[Start of section]

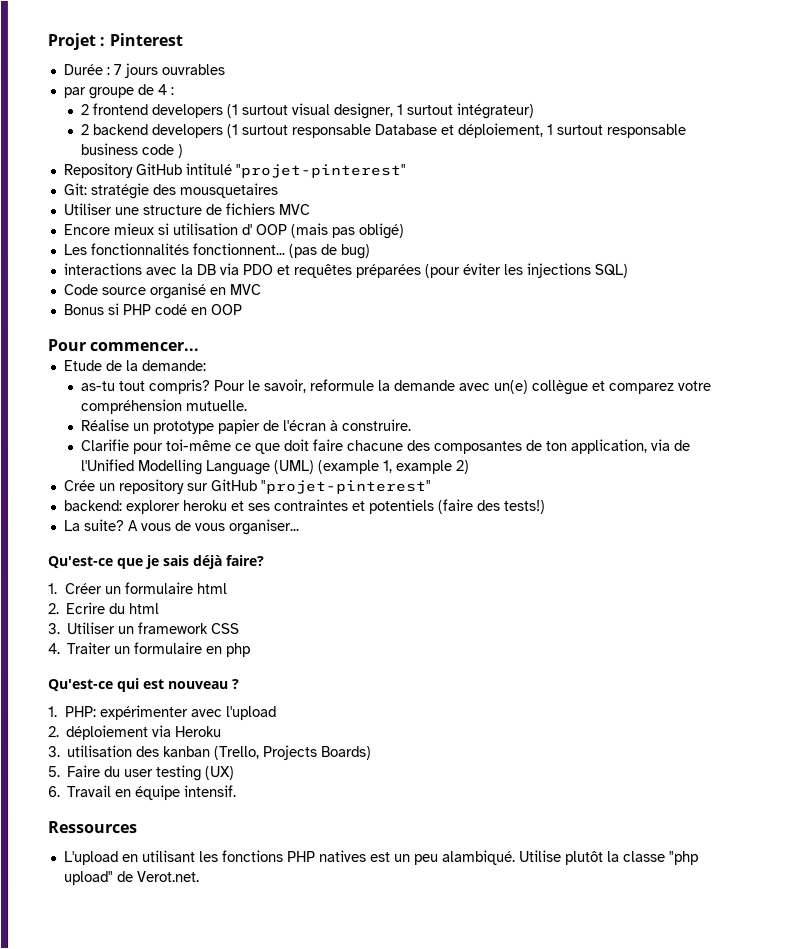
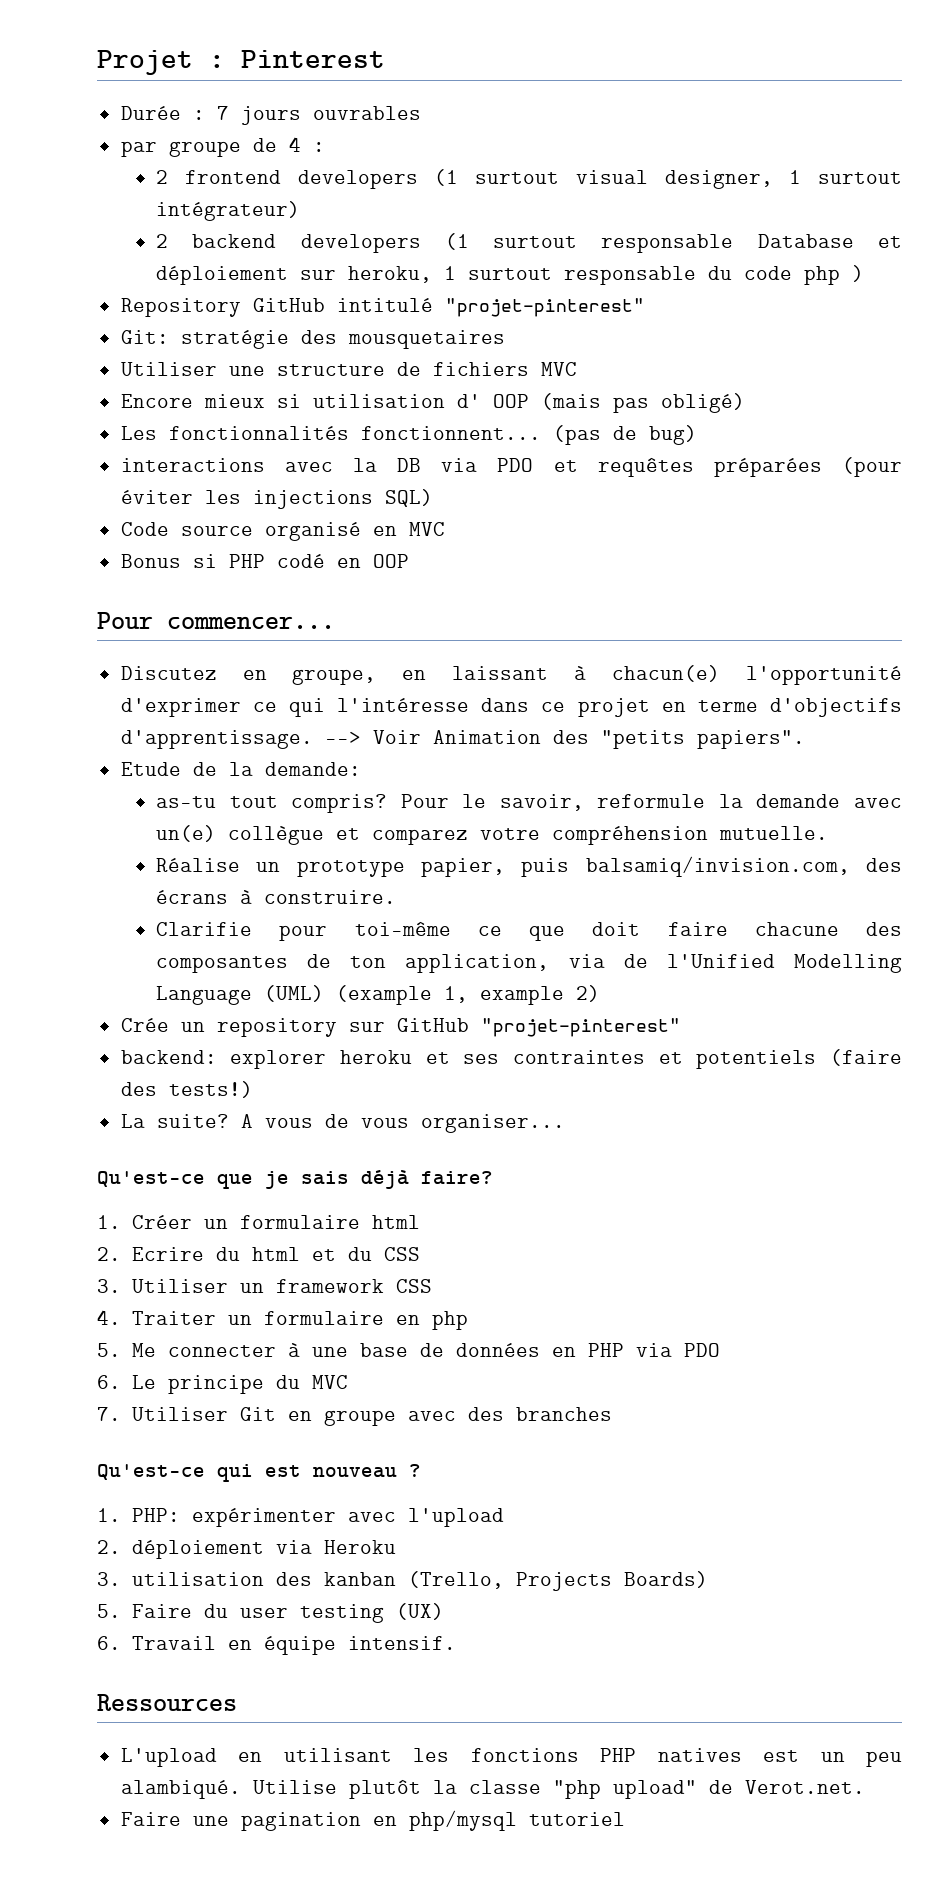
- 2 backend developers (1 surtout responsable Database et déploiement, 1 surtout responsable business code )
+ 2 backend developers (1 surtout responsable Database et déploiement sur heroku, 1 surtout responsable du code php )
+ Discutez en groupe, en laissant à chacun(e) l'opportunité d'exprimer ce qui l'intéresse dans ce projet en terme d'objectifs d'apprentissage. --> Voir Animation des "petits papiers".
- Réalise un prototype papier de l'écran à construire.
+ Réalise un prototype papier, puis balsamiq/invision.com, des écrans à construire.
- 2. Ecrire du html
+ 2. Ecrire du html et du CSS
+ 5. Me connecter à une base de données en PHP via PDO
+ 6. Le principe du MVC
+ 7. Utiliser Git en groupe avec des branches
+ Faire une pagination en php/mysql tutoriel

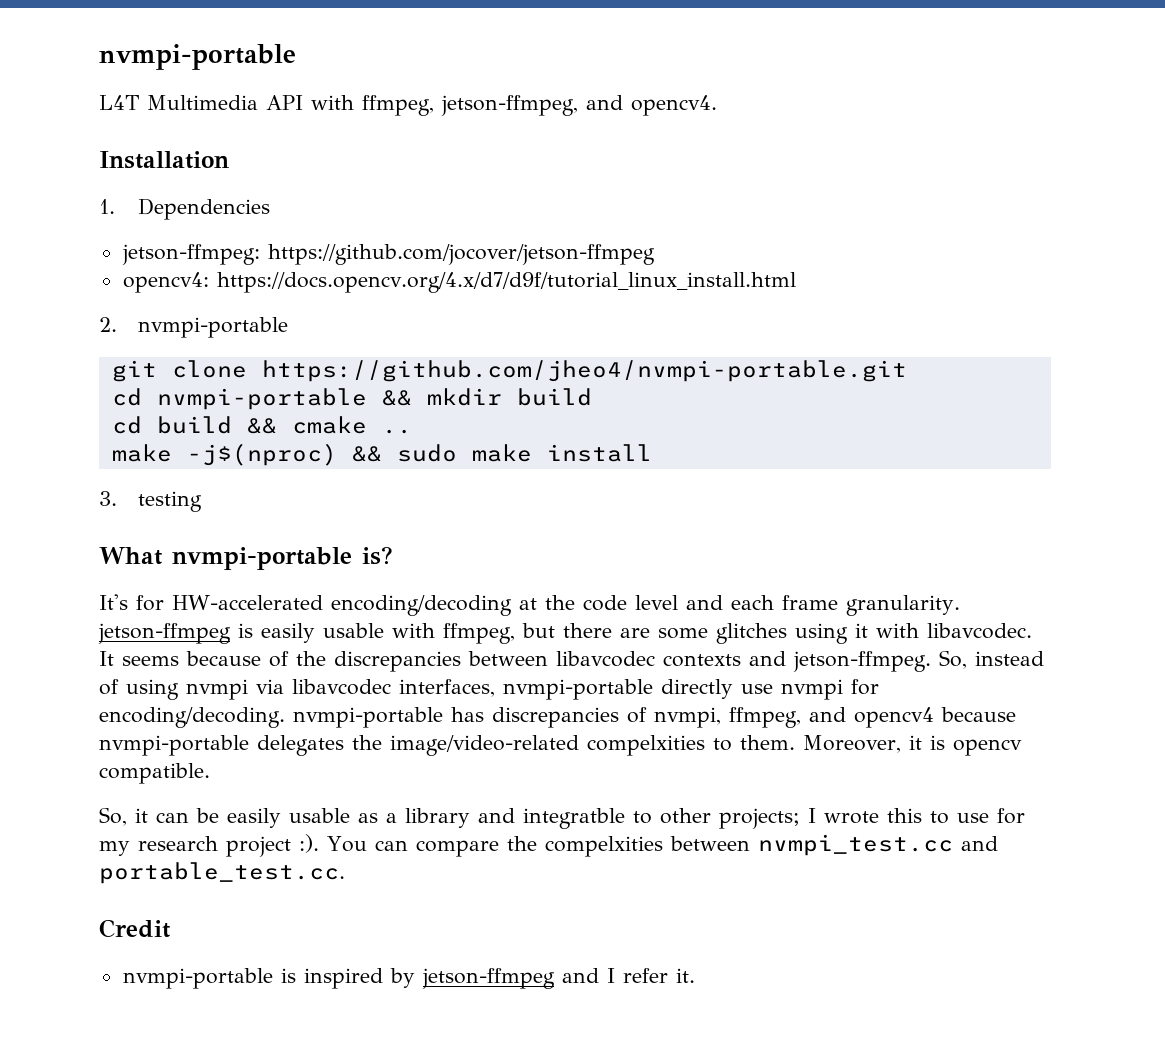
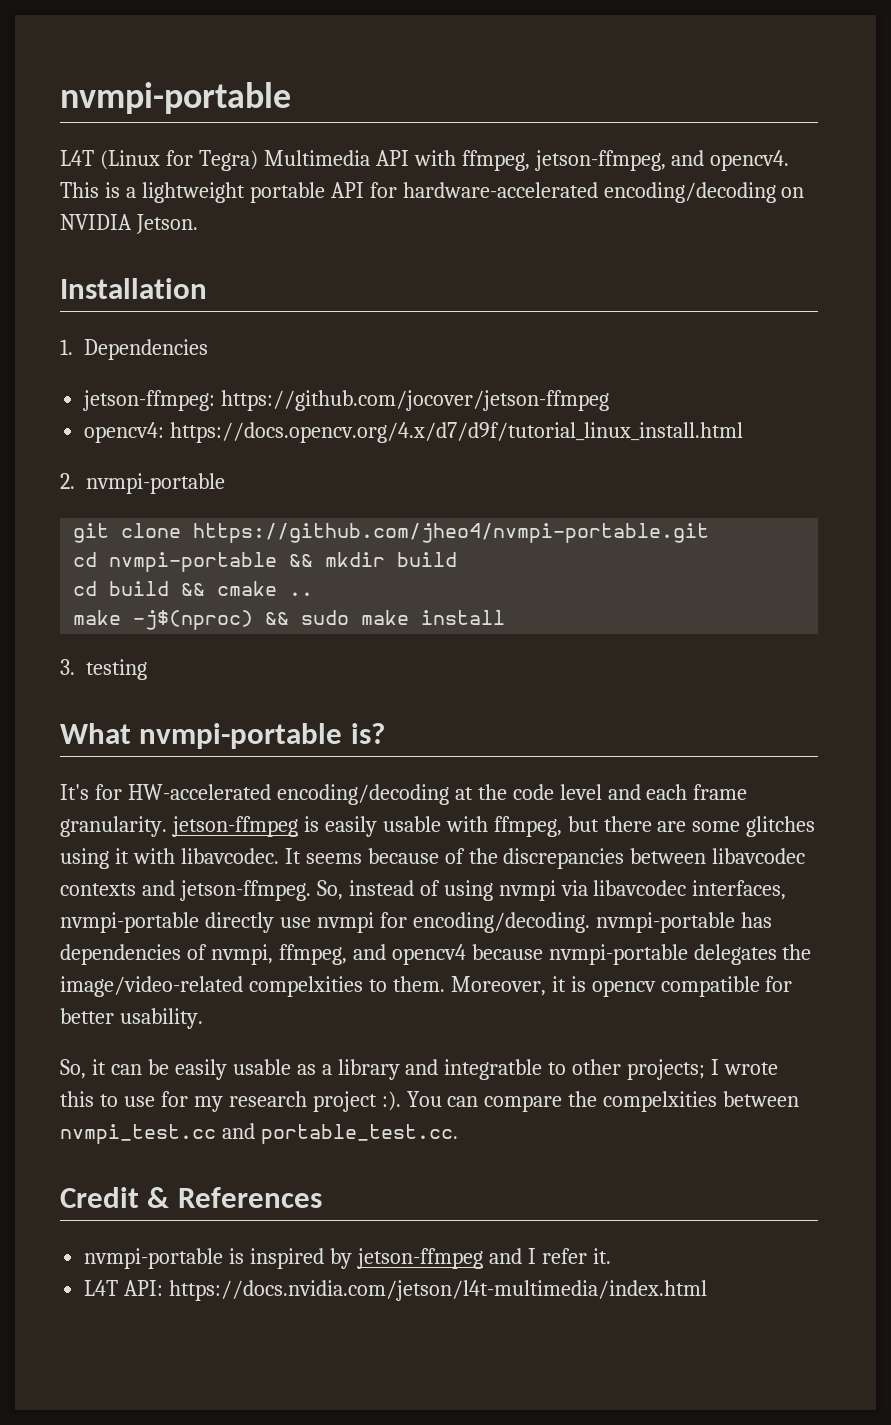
- L4T Multimedia API with ffmpeg, jetson-ffmpeg, and opencv4.
+ L4T (Linux for Tegra) Multimedia API with ffmpeg, jetson-ffmpeg, and opencv4. This is a lightweight portable API for hardware-accelerated encoding/decoding on NVIDIA Jetson.
- So, instead of using nvmpi via libavcodec interfaces, nvmpi-portable directly use nvmpi for encoding/decoding. nvmpi-portable has discrepancies of nvmpi, ffmpeg, and opencv4 because nvmpi-portable delegates the image/video-related compelxities to them.
+ So, instead of using nvmpi via libavcodec interfaces, nvmpi-portable directly use nvmpi for encoding/decoding. nvmpi-portable has dependencies of nvmpi, ffmpeg, and opencv4 because nvmpi-portable delegates the image/video-related compelxities to them.
- Moreover, it is opencv compatible.
+ Moreover, it is opencv compatible for better usability.
- Credit
+ Credit & References
+ L4T API: https://docs.nvidia.com/jetson/l4t-multimedia/index.html

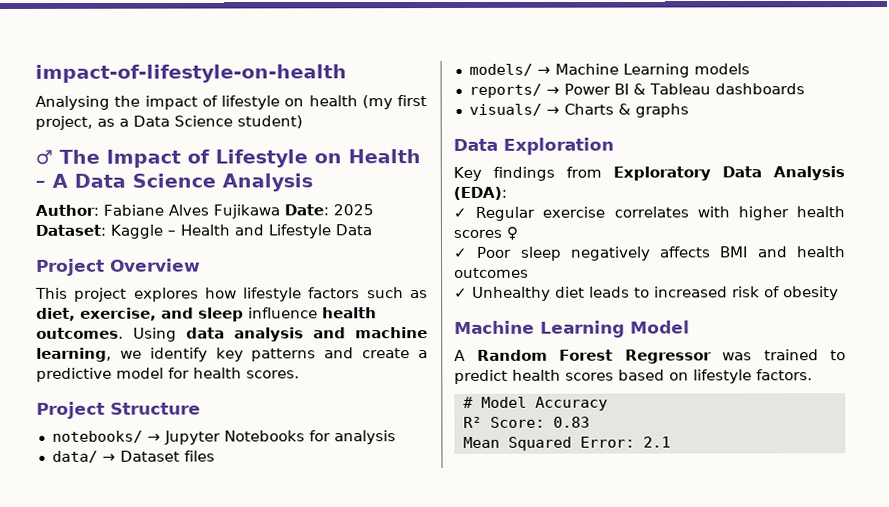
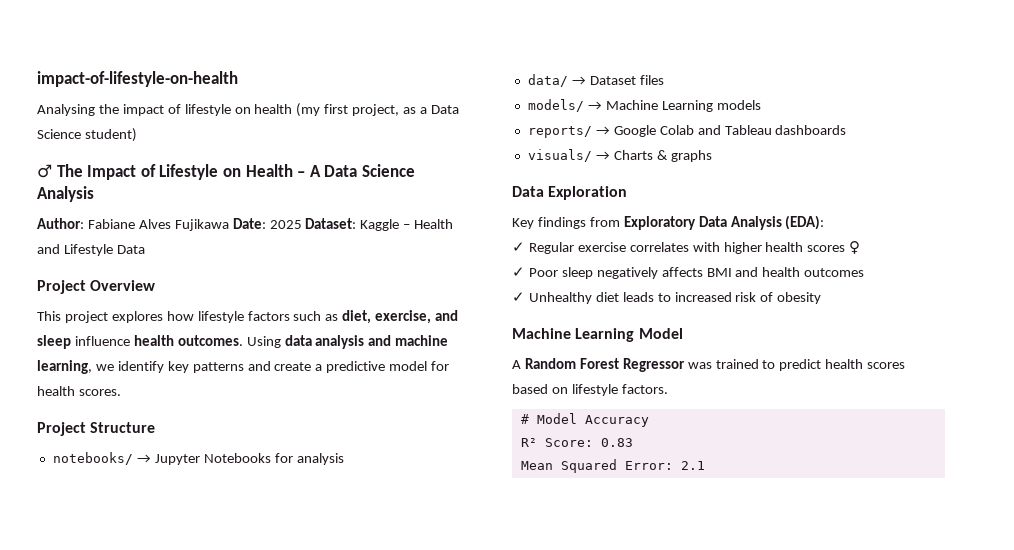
- reports/ → Power BI & Tableau dashboards
+ reports/ → Google Colab and Tableau dashboards

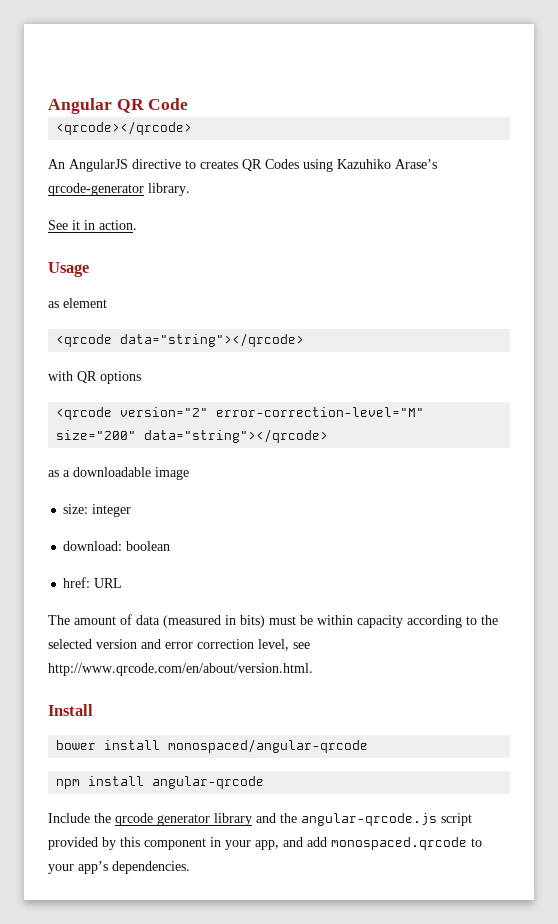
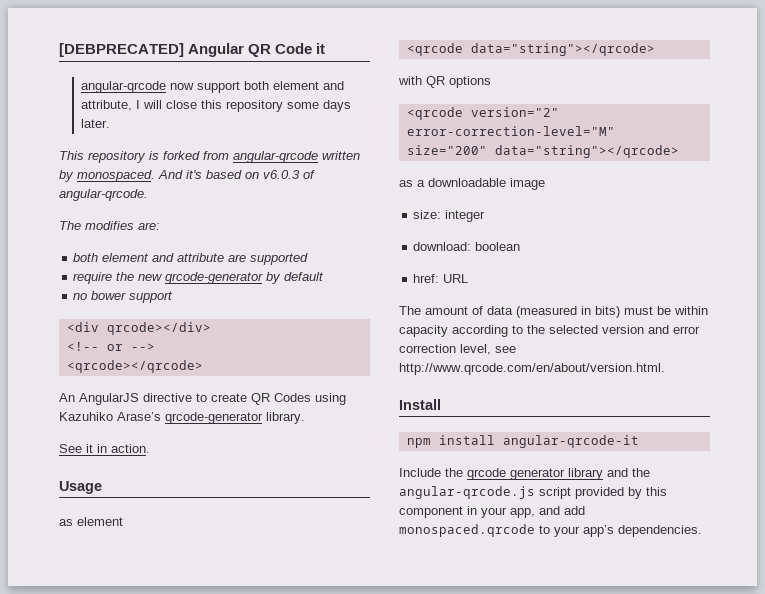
- Angular QR Code
+ [DEBPRECATED] Angular QR Code it
+ angular-qrcode now support both element and attribute, I will close this repository some days later.
+ This repository is forked from angular-qrcode written by monospaced. And it's based on v6.0.3 of angular-qrcode.
+ The modifies are:
+ both element and attribute are supported
+ require the new qrcode-generator by default
+ no bower support
+ <div qrcode></div>
+ <!-- or -->
- An AngularJS directive to creates QR Codes using Kazuhiko Arase’s qrcode-generator library.
+ An AngularJS directive to create QR Codes using Kazuhiko Arase’s qrcode-generator library.
- bower install monospaced/angular-qrcode
- npm install angular-qrcode
+ npm install angular-qrcode-it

[End of section]

:: WHAT THE TASK REQUIRES ::
Wherever the word "groupe" appears in the data, return the whole line.

:: COMPLETED TASK ::
+ Discutez en groupe, en laissant à chacun(e) l'opportunité d'exprimer ce qui l'intéresse dans ce projet en terme d'objectifs d'apprentissage. --> Voir Animation des "petits papiers".
+ 7. Utiliser Git en groupe avec des branches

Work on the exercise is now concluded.